I stood there for a minute after he had left. When I got to the diner, a bald man was sitting in my booth. Dinah was pouring him coffee. She saw me and shrugged.

I skipped breakfast that day.

From that morning on, the man always saw me on the other side of the glass. Sometimes he’d wave. Sometimes he’d smile. Sometimes he’d lift his little dog up and let her sniff the glass. And then, one morning, he motioned for me to come outside.

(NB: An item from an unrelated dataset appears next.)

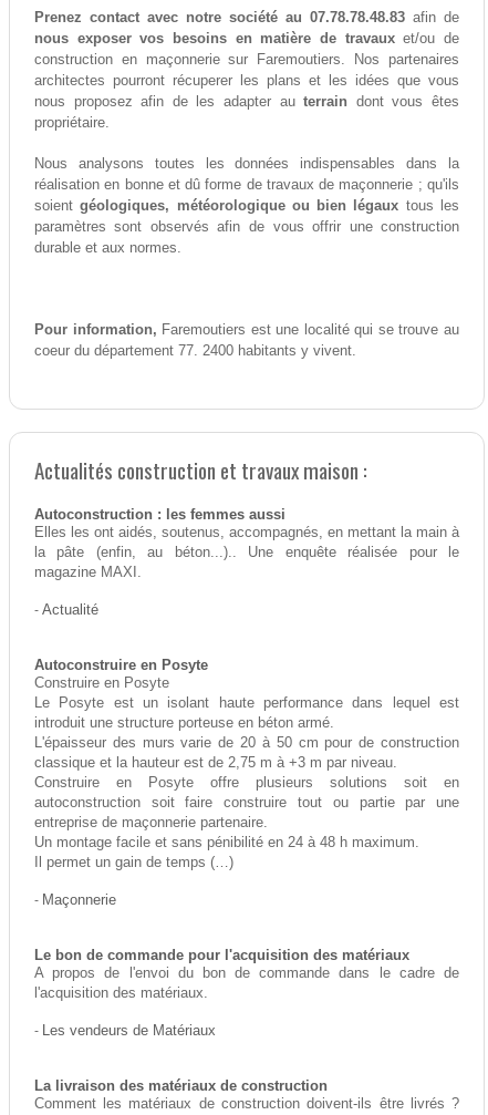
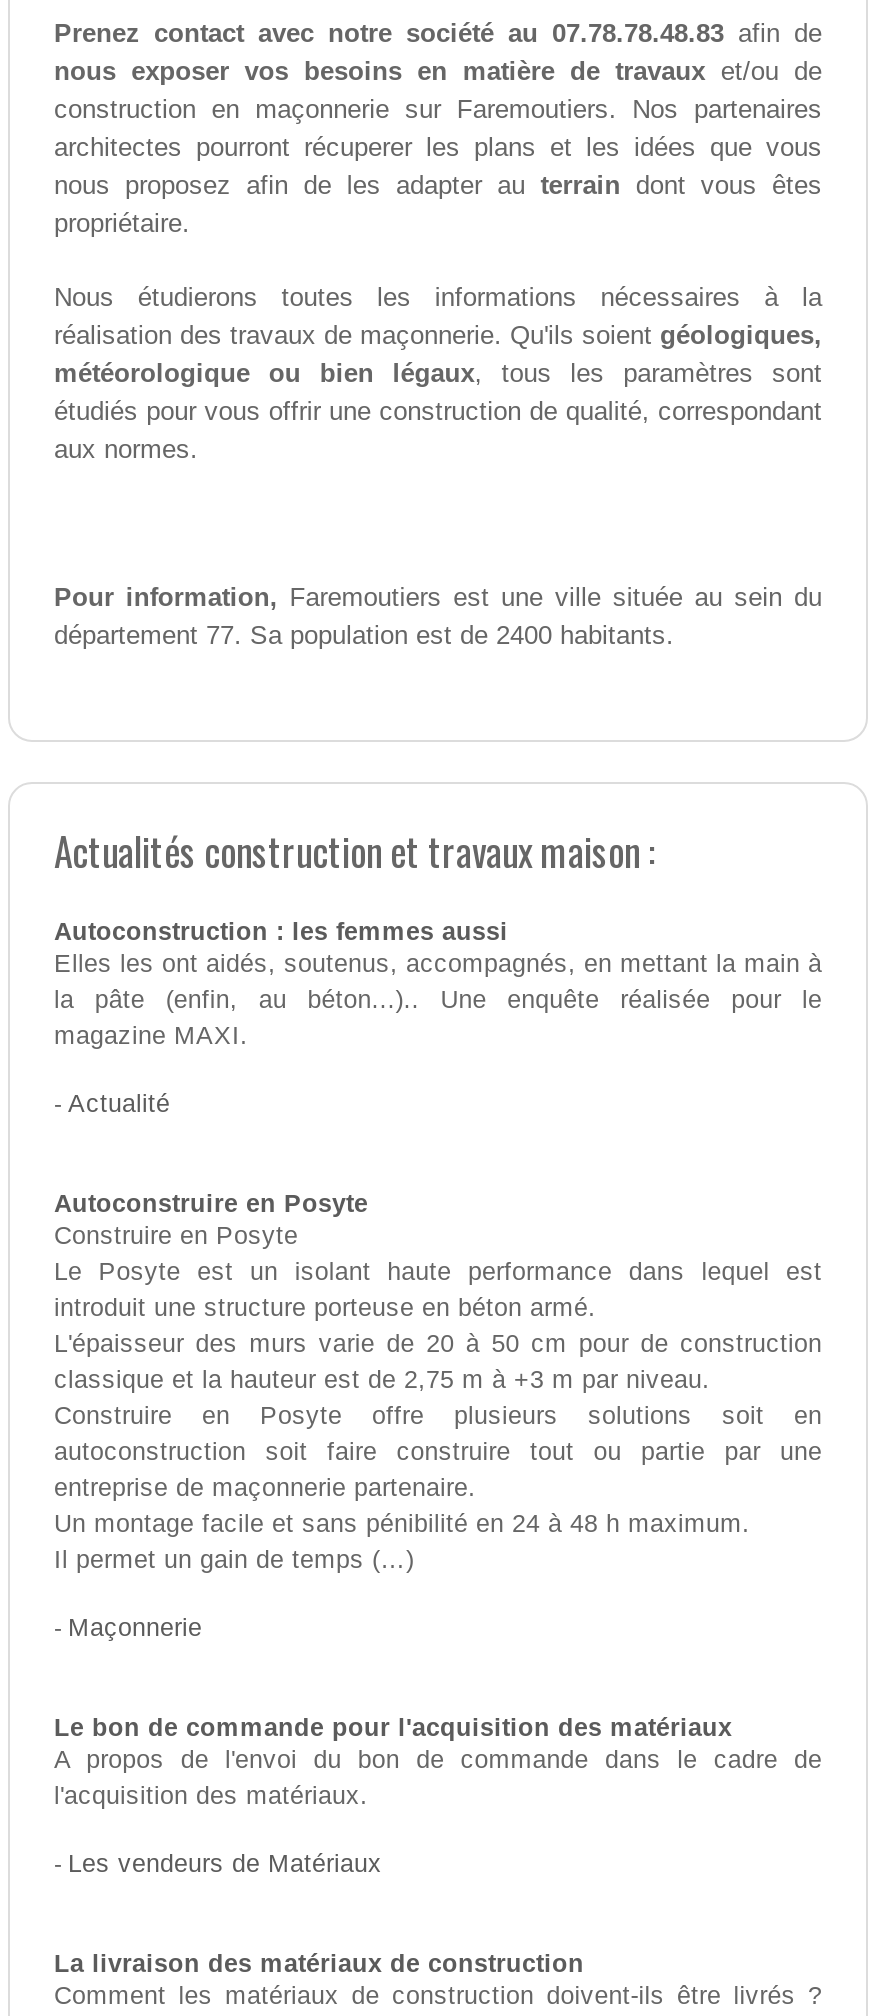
[34,156,459,256] Nous analysons toutes les données indispensables dans la | réalisation en bonne et dû forme de travaux de maçonnerie ; qu'ils | soient géologiques, météorologique ou bien légaux tous les | paramètres sont observés afin de vous offrir une construction | durable et aux normes. -> [54,283,822,465] Nous étudierons toutes les informations nécessaires à la | réalisation des travaux de maçonnerie. Qu'ils soient géologiques, | météorologique ou bien légaux, tous les paramètres sont | étudiés pour vous offrir une construction de qualité, correspondant | aux normes.
[34,322,459,359] Pour information, Faremoutiers est une localité qui se trouve au | coeur du département 77. 2400 habitants y vivent. -> [54,583,822,651] Pour information, Faremoutiers est une ville située au sein du | département 77. Sa population est de 2400 habitants.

“Go ahead,” Dinah said. “I’ll watch your stuff.”

“I don’t know,” I said.

She said, “Go.”

I checked my shirt for stains. I brushed my hair back with my hands.

Dinah smacked her gum, “You want decaf or regular, hon? I’ll keep it warm for you.”

“Decaf, please” I said, slipping out of the booth. She poured regular.

I couldn’t stop myself from smiling.

He said, “hi.”

Then I said, “hi.”

He smiled. It was the warmest smile I’ve ever been in the way of. It hit me like a falling piano.

Love, like space and time, is squirrelly and hard to catch. It’s everywhere and hides in plain sight. No one understands it, but everyone wants it. And if you’re like me, accident prone, it’ll strike you like lightning on a clear day.

I’ve had the eye patch for six months now. It’s coming off today. I’m sitting at the diner in my corner booth, looking out the window and waiting for Jake and his dog to come by. I’ve ordered a yogurt parfait and I’m hoping Dinah brings me French toast. Some people say there’s no such thing as an accident, but I don’t agree. What’s an accident, anyway, but a moment in time when two bodies in motion can collide? In this great big universe, where there’s more space and time than anything else, accidents are nothing short of a miracle.